**AVAILABLE DATA**
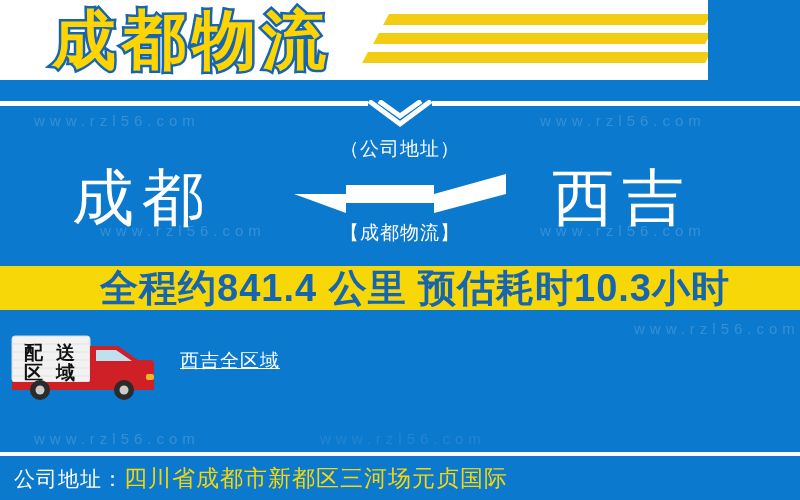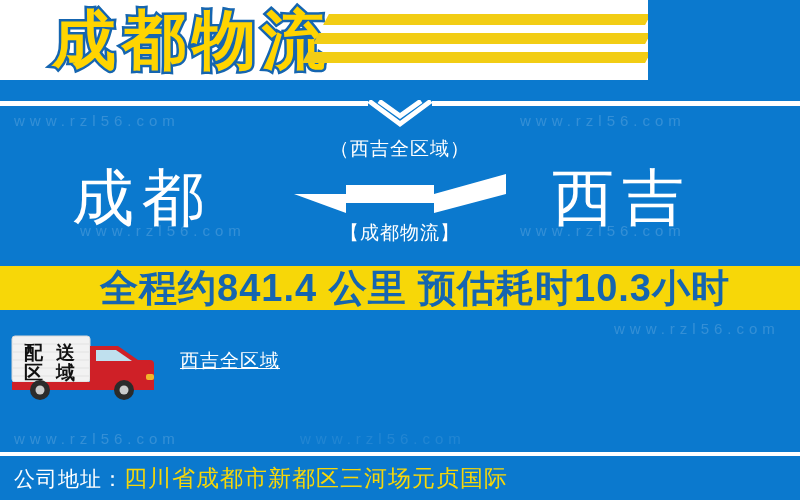"成都物流" .header { width: 648px -> 708px }
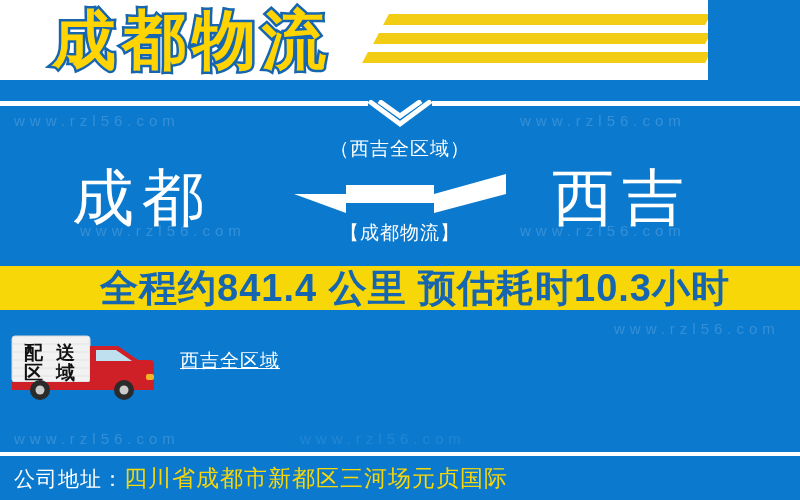"www.rzl56.com" .wm { margin-left: none -> 20px }
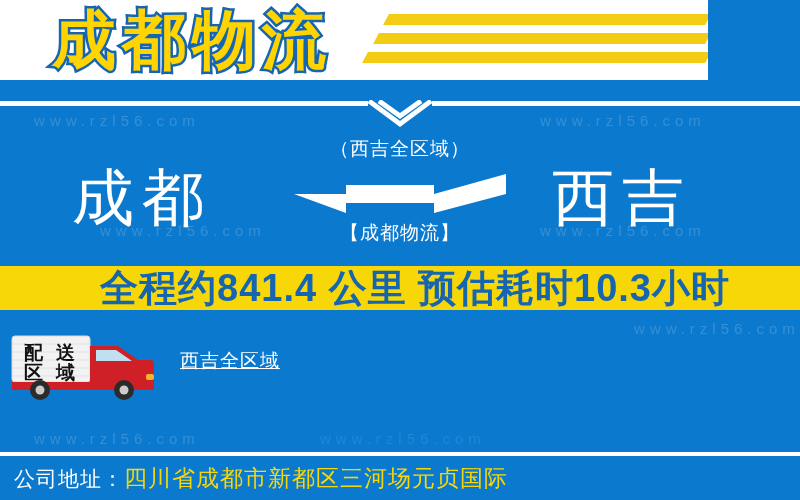"（西吉全区域）" div.mid-top { text: 西吉全区域 -> 公司地址 }
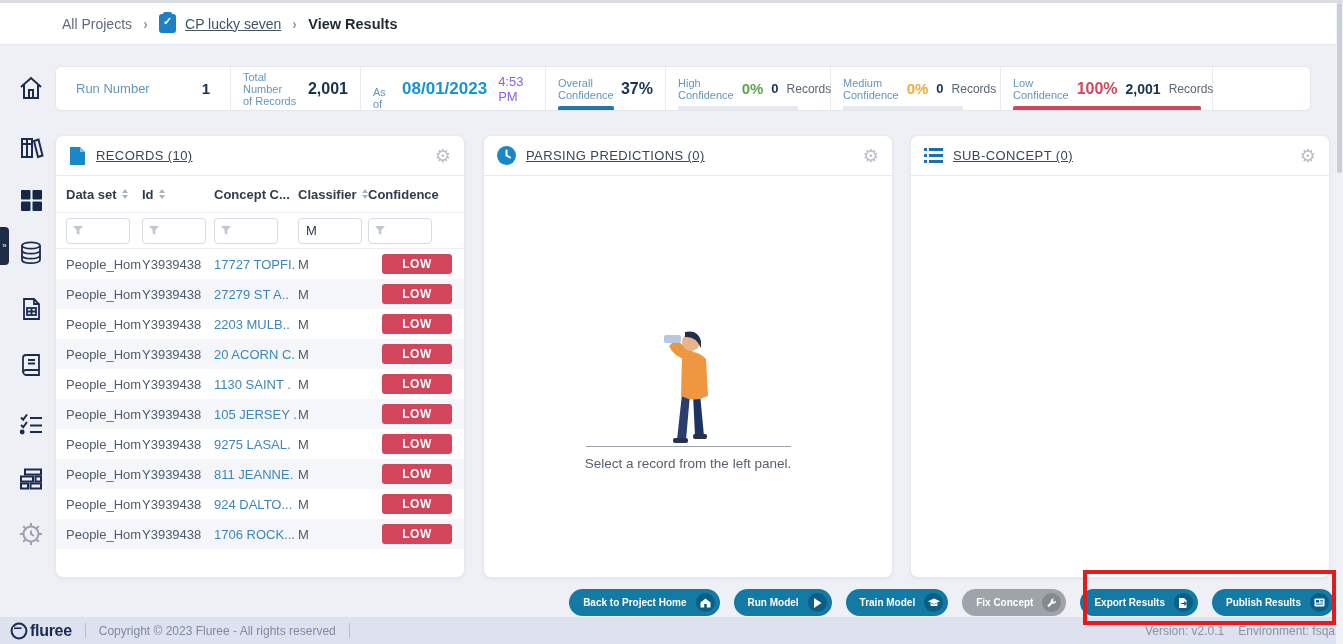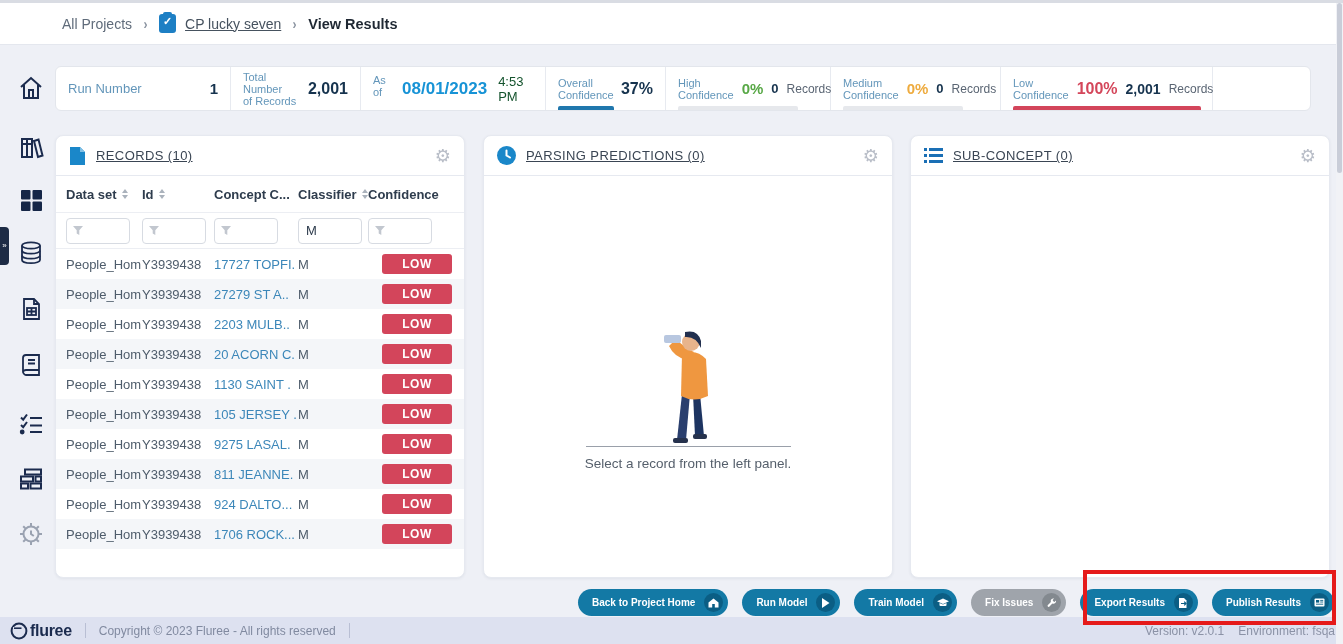"Total Number" .seg { padding: 0 12px -> 12px 12px }
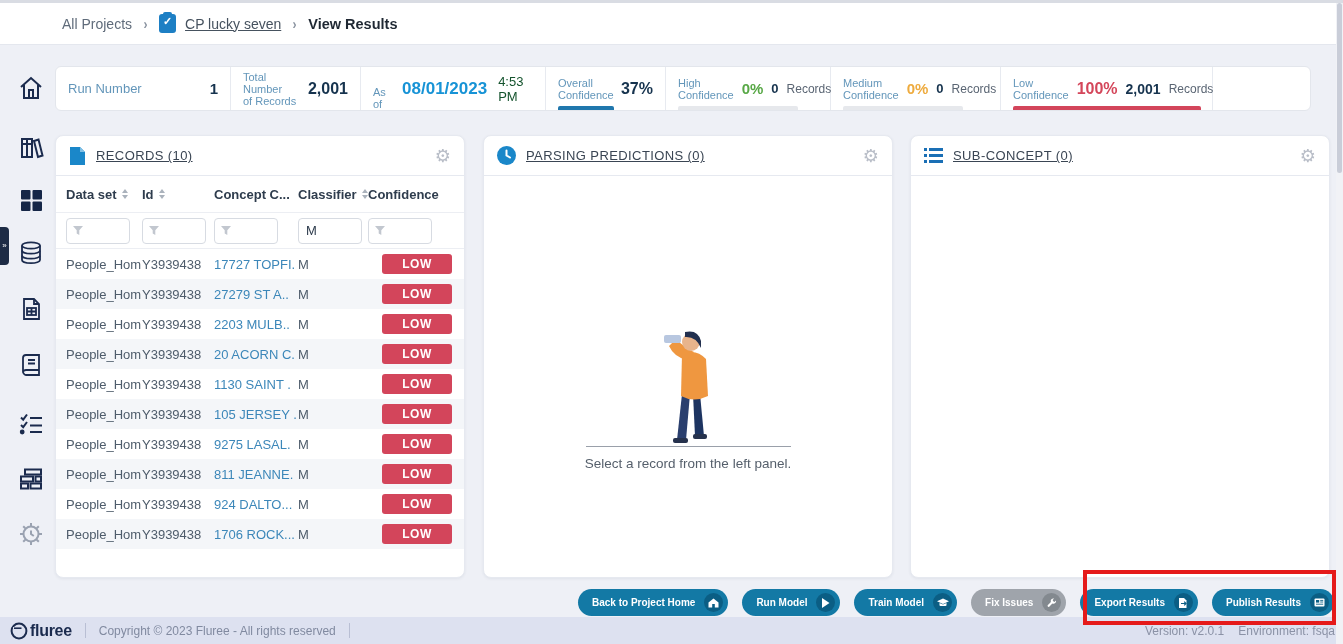"Run Number" div.seg { padding: 0 12px -> 0 20px }
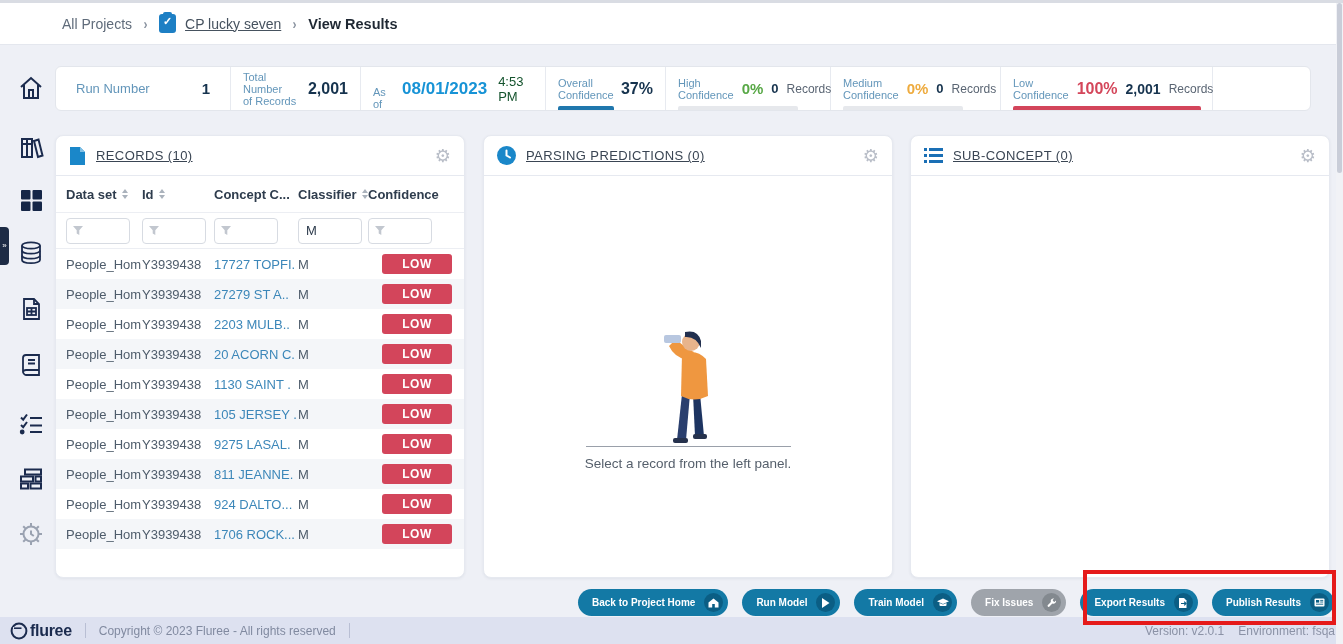"4:53 PM" span { color: #14532d -> #8b5cf6 }
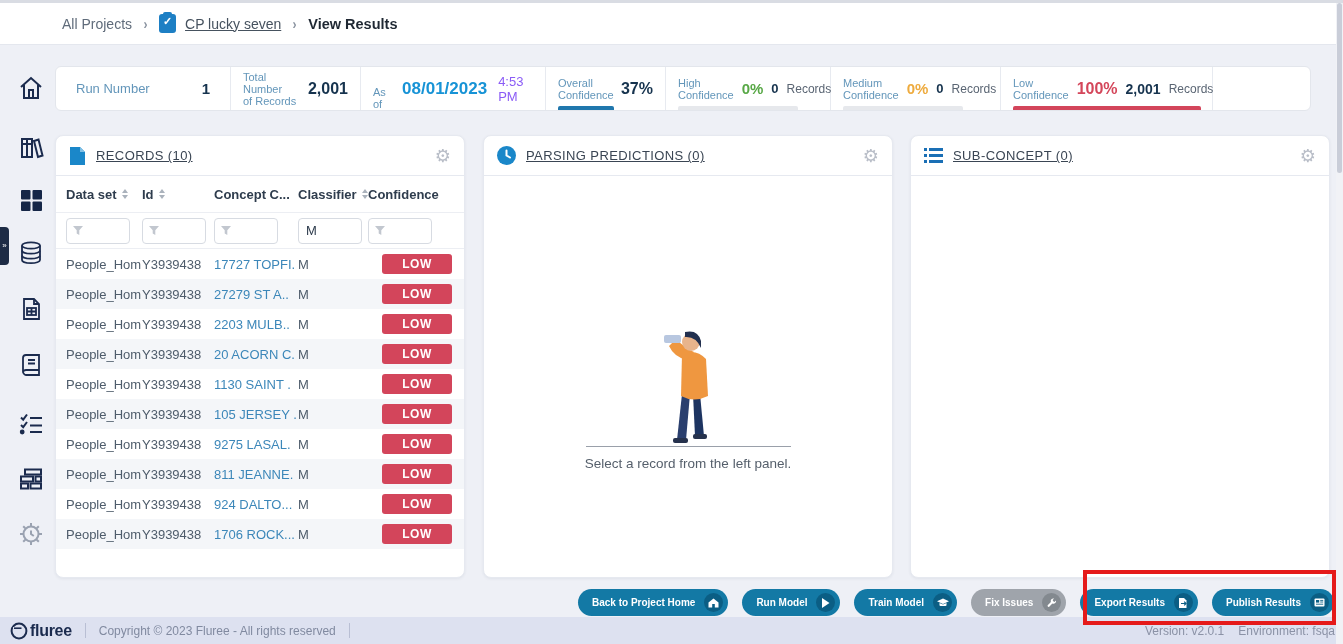"Fix Issues" span { text: Issues -> Concept }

**TASK ITEM**
Set down the material exactly, every line of it, except for the pictures.

**TASK SOLUTION**
"成都物流" .header { width: 648px -> 708px }
"www.rzl56.com" .wm { margin-left: none -> 20px }
"（西吉全区域）" div.mid-top { text: 西吉全区域 -> 公司地址 }
"Total Number" .seg { padding: 0 12px -> 12px 12px }
"Run Number" div.seg { padding: 0 12px -> 0 20px }
"4:53 PM" span { color: #14532d -> #8b5cf6 }
"Fix Issues" span { text: Issues -> Concept }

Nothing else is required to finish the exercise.